Decision Theory but also Ghosts

Spoiler Warning: The Sixth Sense (1999) is a good movie. Watch it before reading this.

A much smaller eva once heard of Descartes’ Cogito ergo sum as being the pinnacle of skepticism, and disagreed. “Why couldn’t I doubt that? Maybe I just think ‘I think’ → ‘I am’ and actually it doesn’t and I’m not.” This might be relevant later.


FDT has some problems. It needs logical counterfactuals, including answers to questions that sound like “what would happen if these logically contradictory events co-occurred?” and there is in fact no such concept to point to. It needs logical causality, and logic does not actually have causality.

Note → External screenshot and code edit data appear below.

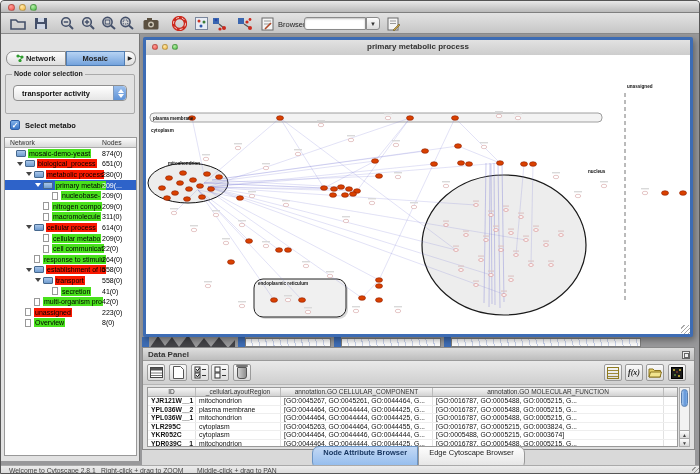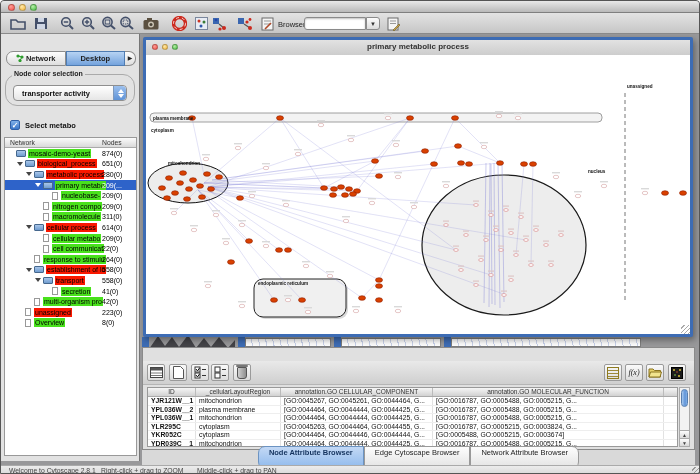--- a/index.html
+++ b/index.html
@@ -244,7 +244,7 @@
           <span>Network</span>
         </div>
         <div class="cptab sel">
-          <span>Desktop</span>
+          <span>Mosaic</span>
         </div>
         <div class="cptabarrow">▶</div>
       </div>

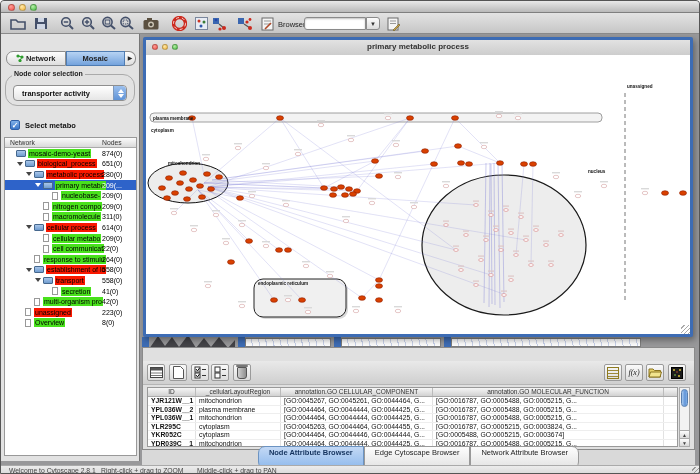--- a/index.html
+++ b/index.html
@@ -37,7 +37,7 @@
   .cptab.sel{background:linear-gradient(#b7d3f3,#74a3dd);border-color:#4f7cb2;}
   .cptabarrow{width:11px;background:linear-gradient(#fdfdfd,#dedede);border:1px solid #8d8d8d;border-left:none;
     border-radius:0 7px 7px 0;font-size:6px;line-height:13px;text-align:center;color:#222;}
-  .fieldset{position:absolute;left:4px;top:40px;width:130px;height:32px;border:1px solid #aaa;border-radius:12px;}
+  .fieldset{position:absolute;left:4px;top:40px;width:130px;height:40px;border:1px solid #aaa;border-radius:2px;}
   .legend{position:absolute;left:6px;top:-5px;background:#e2e2e2;padding:0 2px;font-size:7px;font-weight:bold;color:#222;}
   .combo{position:absolute;left:7px;top:10px;width:114px;height:16px;background:linear-gradient(#ffffff,#e6e6e6);
     border:1px solid #8f8f8f;border-radius:4px;}

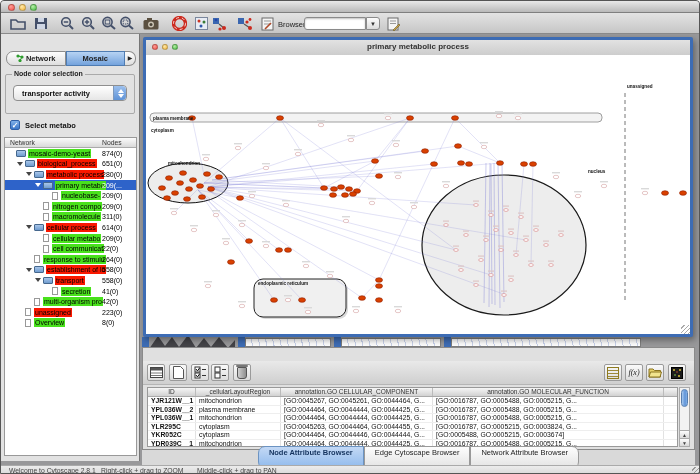--- a/index.html
+++ b/index.html
@@ -645,6 +645,10 @@
   </div>
 
   <div class="dpanel">
+    <div class="phead">
+      <span class="ptitle">Data Panel</span>
+      <span class="floatico"></span>
+    </div>
     <div class="dtool">
       <span class="dbtn" style="left:4px">
         <svg width="13" height="11">

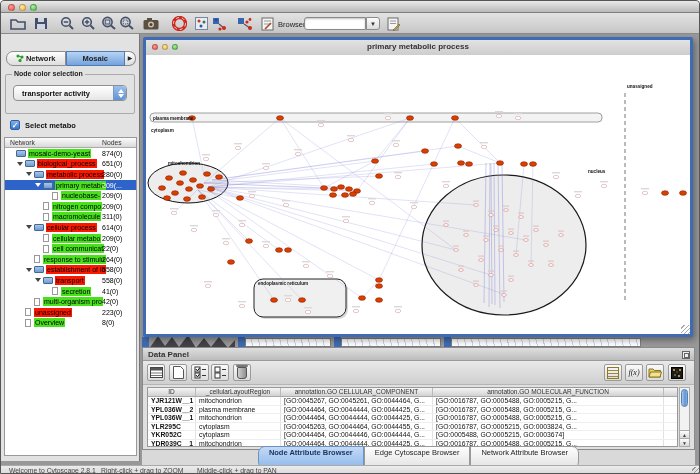--- a/index.html
+++ b/index.html
@@ -87,7 +87,7 @@
   .dpanel{position:absolute;left:141px;top:346px;width:553px;height:103px;background:#e0e0e0;border:1px solid #8a8a8a;}
   .dtool{position:absolute;left:0;top:13px;width:100%;height:24px;background:linear-gradient(#e9e9e9,#cfcfcf);border-bottom:1px solid #b5b5b5;}
   .dbtn{position:absolute;top:3px;width:18px;height:17px;border:1px solid #9a9a9a;border-radius:2px;
-    background:linear-gradient(#fafafa,#dcdcdc);display:flex;align-items:center;justify-content:center;}
+    background:linear-gradient(#fafafa,#dcdcdc);display:flex;align-items:center;justify-content:center;font-weight:bold;}
   .dtable{position:absolute;left:4px;top:39px;width:531px;height:60px;background:#fff;border:1px solid #999;overflow:hidden;}
   .dthead{display:flex;height:9px;background:linear-gradient(#f6f6f6,#d2d2d2);border-bottom:1px solid #aaa;}
   .dth{font-size:6.5px;color:#333;text-align:center;border-right:1px solid #bbb;overflow:hidden;white-space:nowrap;}

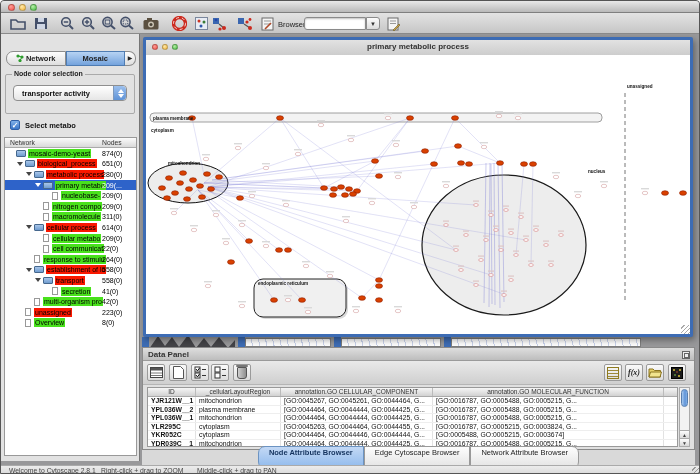--- a/index.html
+++ b/index.html
@@ -763,7 +763,6 @@
   <div class="btabs" id="bottom-tabs">
       <div class="btab sel">Node Attribute Browser</div>
       <div class="btab">Edge Cytoscape Browser</div>
-      <div class="btab">Network Attribute Browser</div>
     </div>
 
   <div class="statusbar">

It thinks it can control the past, despite admitting that the past has already happened and believing its own observations of the past even when these contradict its claimed control over the past.

It ends up asking things like “but what would you want someone in your current epistemic state to do if you were in some other totally contradictory epistemic state” and then acting like that proves you should follow some decision policy. Yes, in a game of Counterfactual Mugging, someone who didn’t know which branch they were going to be in would want that they pay the mugger, but you do know what branch you are in. Why should some other less informed version of yourself get such veto power over your actions, and why should you be taking actions that you don’t expect to profit from given the beliefs that you actually have?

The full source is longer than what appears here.